Temperature: Being a warm weather plant, they must be provided winter protection. They can usually tolerate die back from a freeze, but will withhold blooms for awhile.
Watering: Sparse to light watering and good drainage.
Feeding: Fertilize once in the spring with a low nitrogen fertilizer and maybe once again in the fall. The old established method of forcing flowers is to withhold water to a point of causing severe stress to the plant. Research at the University of Florida has found that plants flower best when given high nitrogen fertilizers and short day lengths (15 hours of darkness within ever 24 hour period).

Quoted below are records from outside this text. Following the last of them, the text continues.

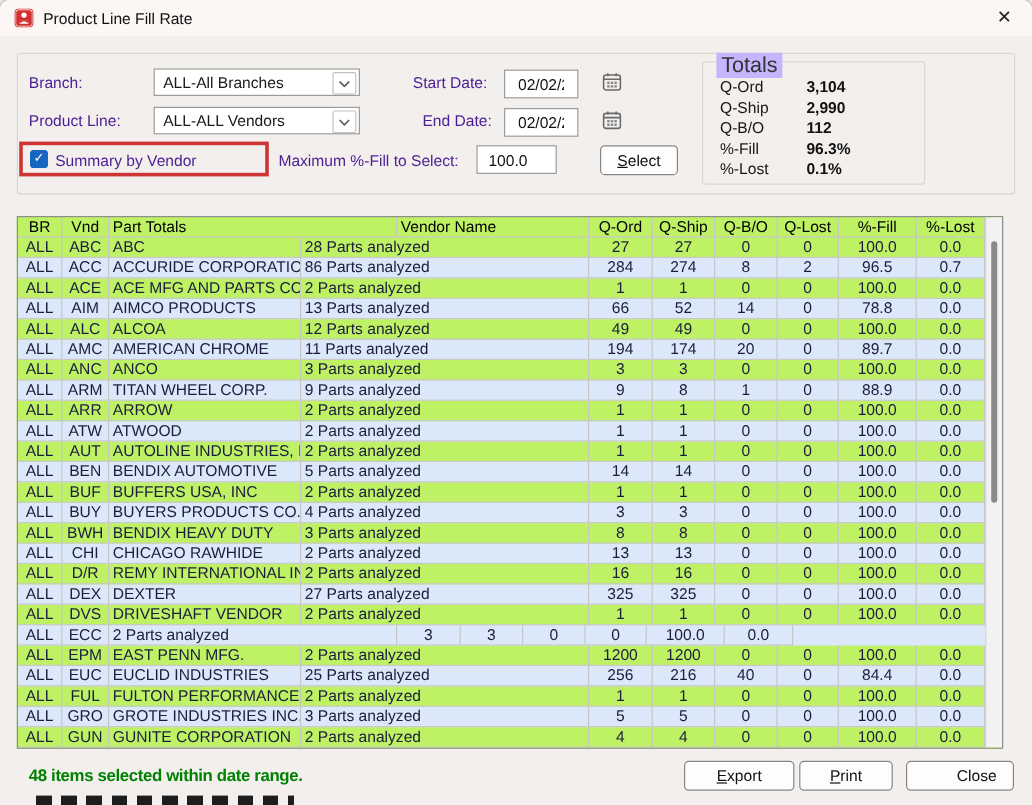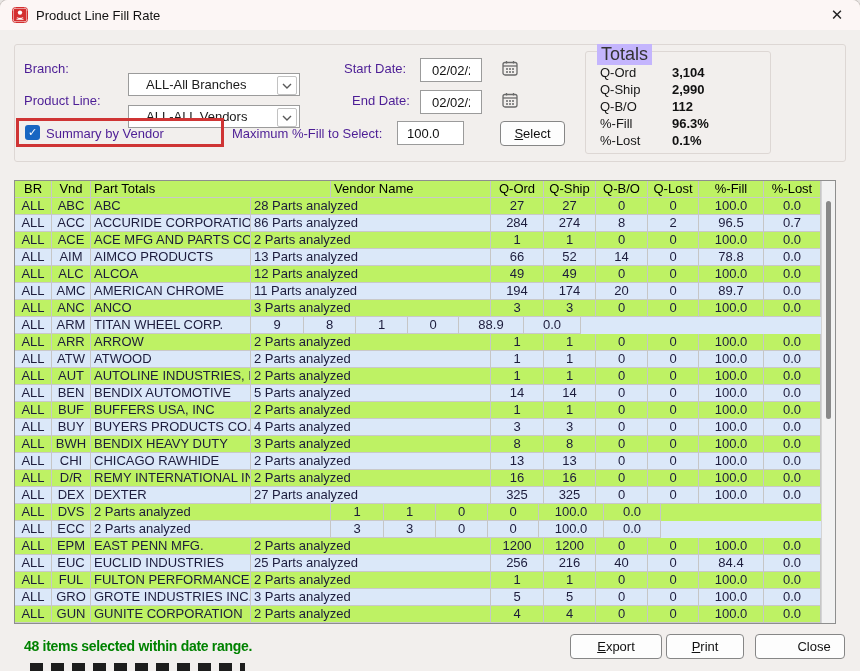"ALL-All Branches" .combo { margin-top: 16px -> none; padding-left: 17px -> 7px }
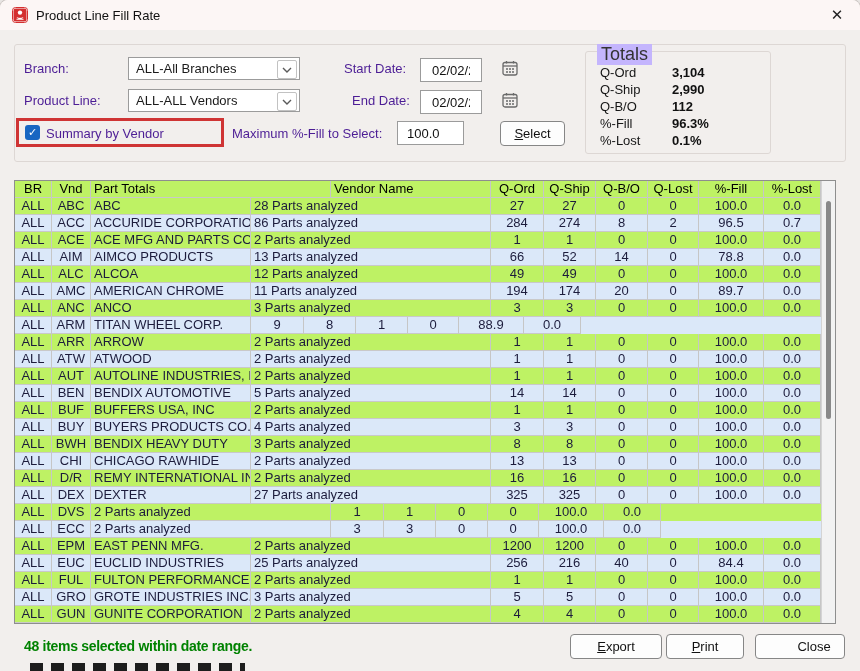"9 Parts analyzed" div.cell { html: none -> <div>9 Parts analyzed</div> }
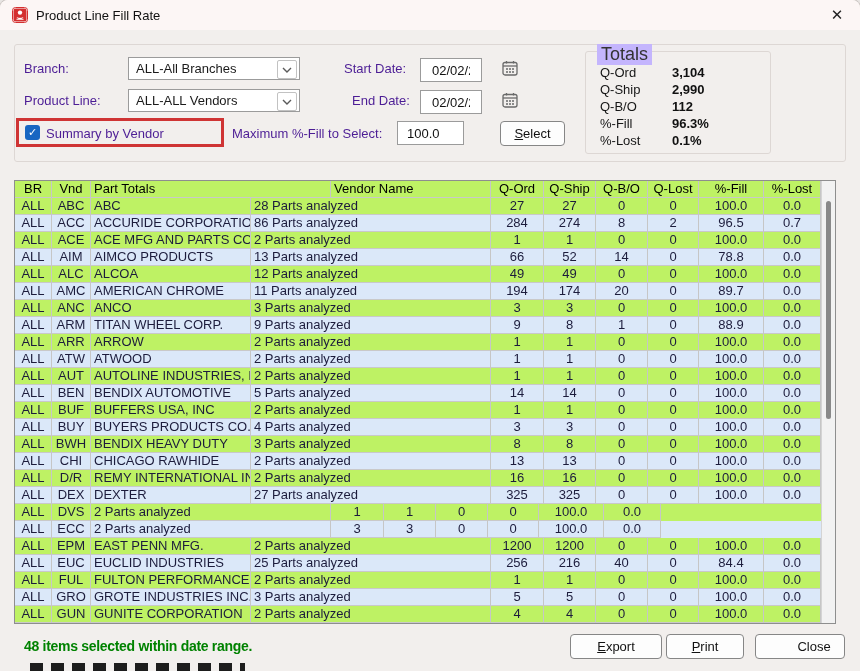"DRIVESHAFT VENDOR" div.cell { html: none -> <div>DRIVESHAFT VENDOR</div> }
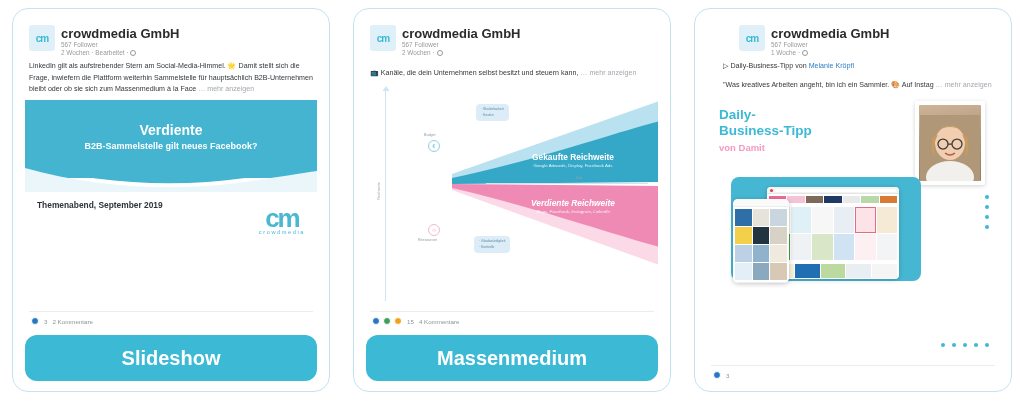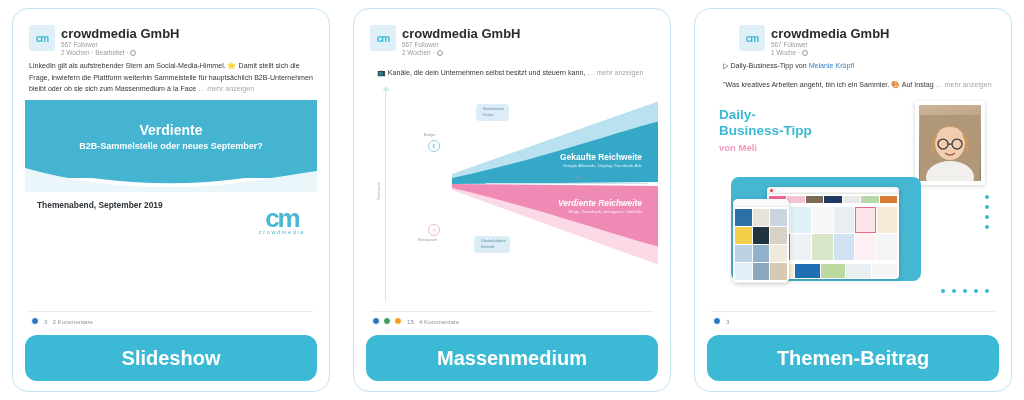"📺 Kanäle, die dein Unternehmen" div { margin-left: 7px -> none }
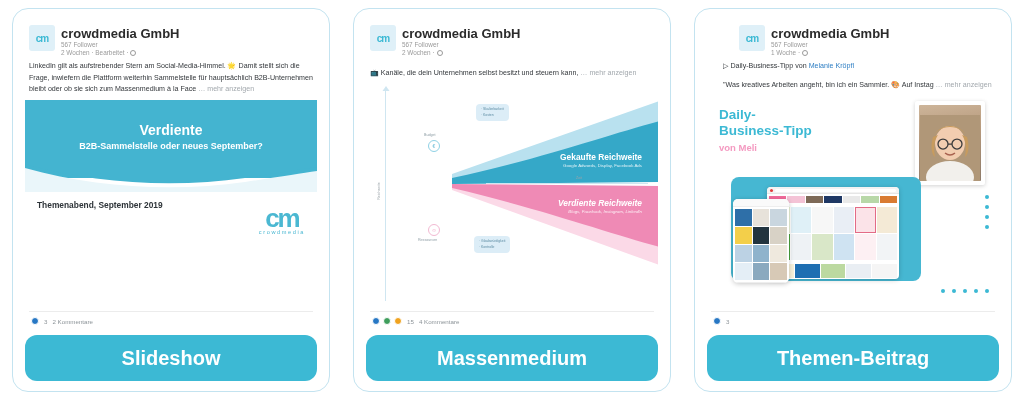"B2B-Sammelstelle oder neues September?" div.t2 { text: oder neues September -> gilt neues Facebook }
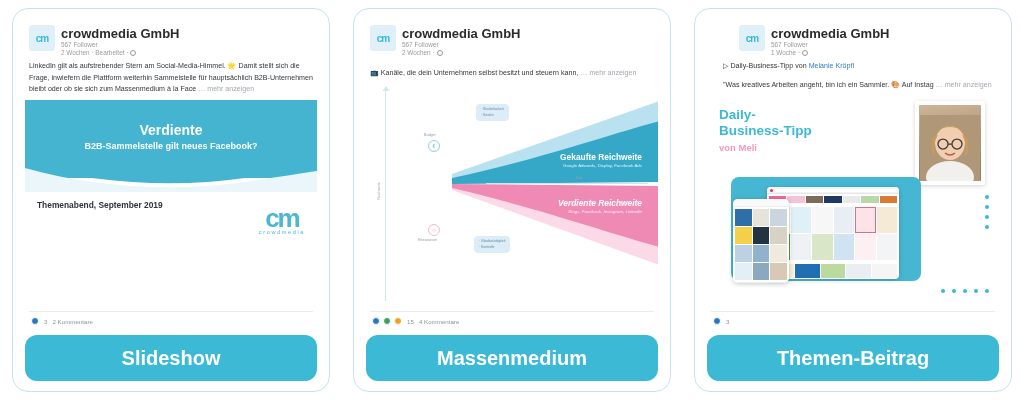"von Meli" div.h2 { text: Meli -> Damit }
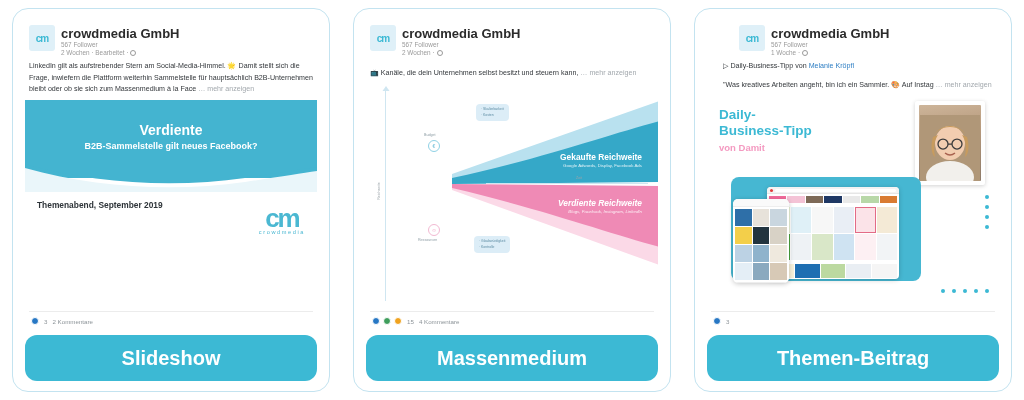"Gekaufte Reichweite" .wedge .lbl { right: 24px -> 8px; text-align: right -> center }
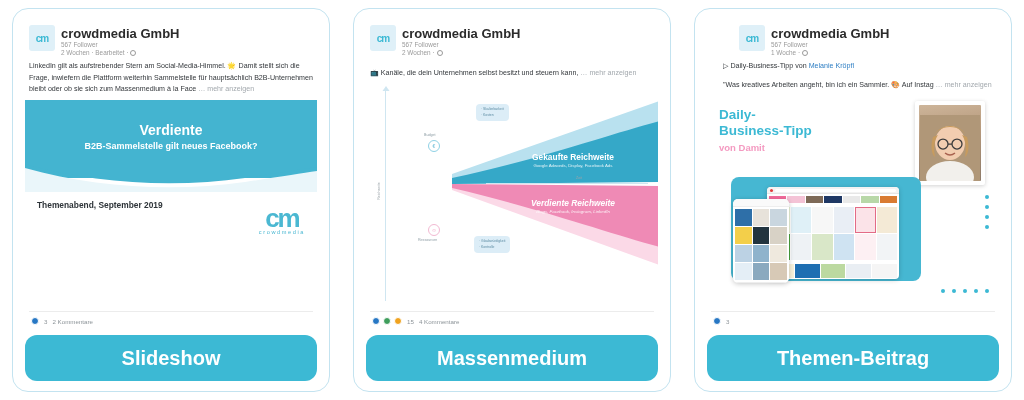"Themen-Beitrag" div.label-btn { html: <div>Themen-Beitrag</div> -> none }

Pruning and wiring: The bougainvillea takes well to pruning; a useful attribute in styling bonsai. Because bougainvillea generally blooms on new growth, each branch, as blooms begin to fade, should be cut back to a point somewhat shorter than the desired length. Seal all cuts to prevent rot. If rot is detected on a collected specimen, cut it out completely.
Propagation: Bougainvillea may be grown from air layers, root cuttings and branch cuttings. Young shoots, a few inches in length, should be placed in sandy soil with bottom heat and moisture. Half-ripened or old wood cuttings in six to twelve inch lengths may be rooted April to June.
Repotting: Repot in Spring. Do not prune the roots too severely.